На полу, у кресла, стояла пустая бутылка, увенчанная перевёрнутым пузатым стаканом, повисшим косо, как свалившаяся набекрень папаха. Вытащив из клетчатого баула литровку, Серёга нашарил в другой сумке палку колбасы и батон. Подхватив с опорожненной тары стаканчик, пошёл поправлять Миху.
Тот мялся под дверью, и рука его была вскинута - он тут несколько минут торчал, не решаясь ткнуть блямбу кнопки звонка. Рука метнулась к голове, зарывшись в нечёсаной шевелюре. В косо падающем солнечном свете закружился иней перхоти.
Они расположились на Михином лежбище. Под столик приспособили самодельный табурет, сколоченный из тёмных ящичных реек.
— Поможешь шмотки перетащить, в подвал? — Серёга двинул стаканчик к Михиной побитой эмалированной кружке. Звона не случилось, ясное дело.

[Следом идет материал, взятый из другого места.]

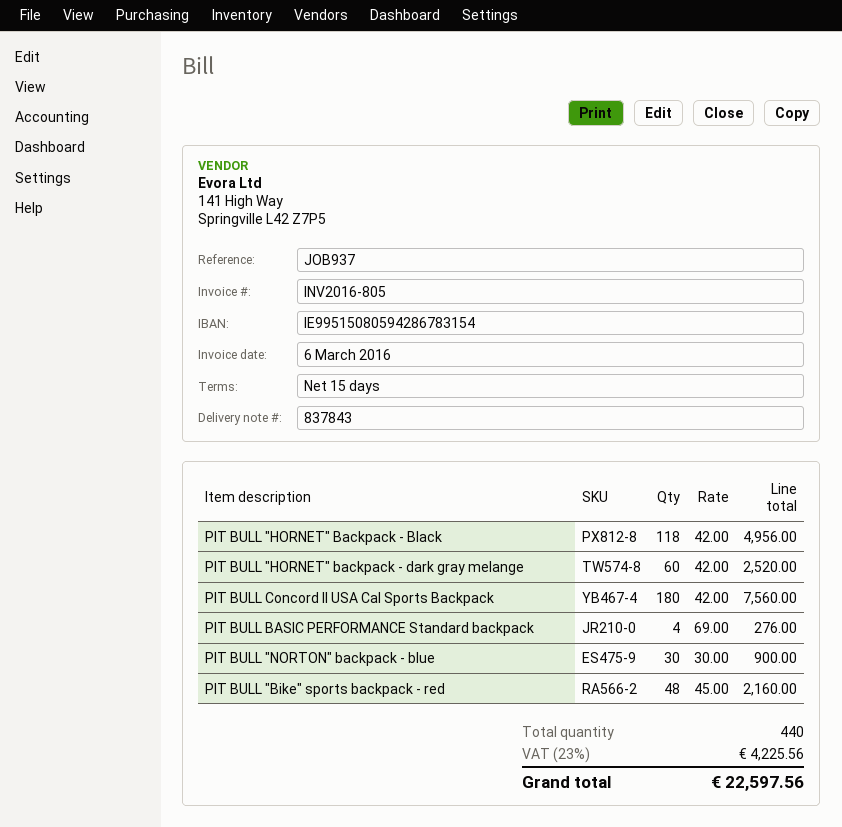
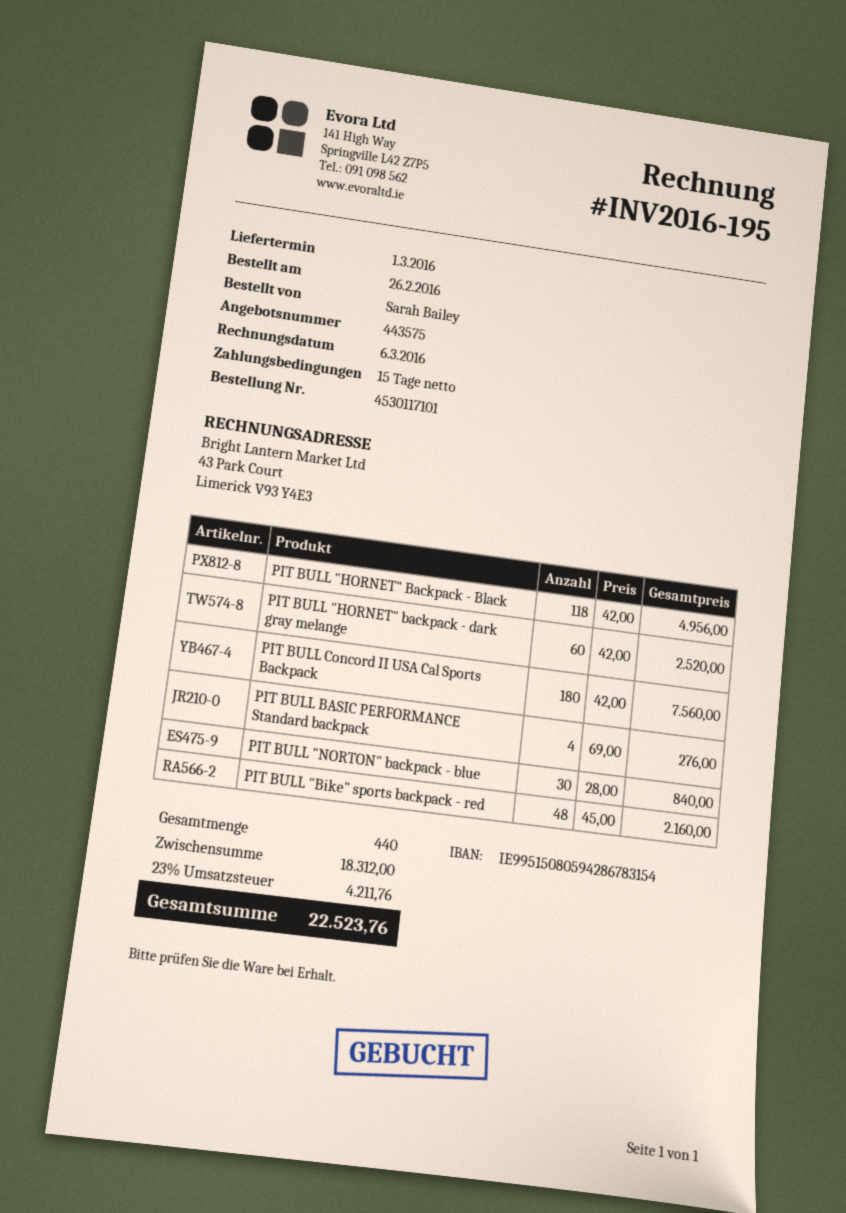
invoice number: INV2016-805 -> INV2016-195
PIT BULL "NORTON" backpack - blue: 30 x 30.00 = 900.00 -> 30 x 28.00 = 840.00
tax: 23% = 4225.56 -> 23% = 4211.76
total: 22597.56 -> 22523.76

— Ага, — Миха, опрокинув в себя зелье, зажмурился, тряхнул головой, пошевелил в воздухе пальцами – догадавшись, Серёга вставил меж них тлеющую сигарету. Миха глубоко затянулся, и вдруг резко качнулся вперёд, закашлявшись и забарабанив кулаком по груди.
— Воды сейчас…— начал было Серёга, но Миха замотал башкой отрицательно. Прокашлявшись, стряхнул с руки раздавленный окурок.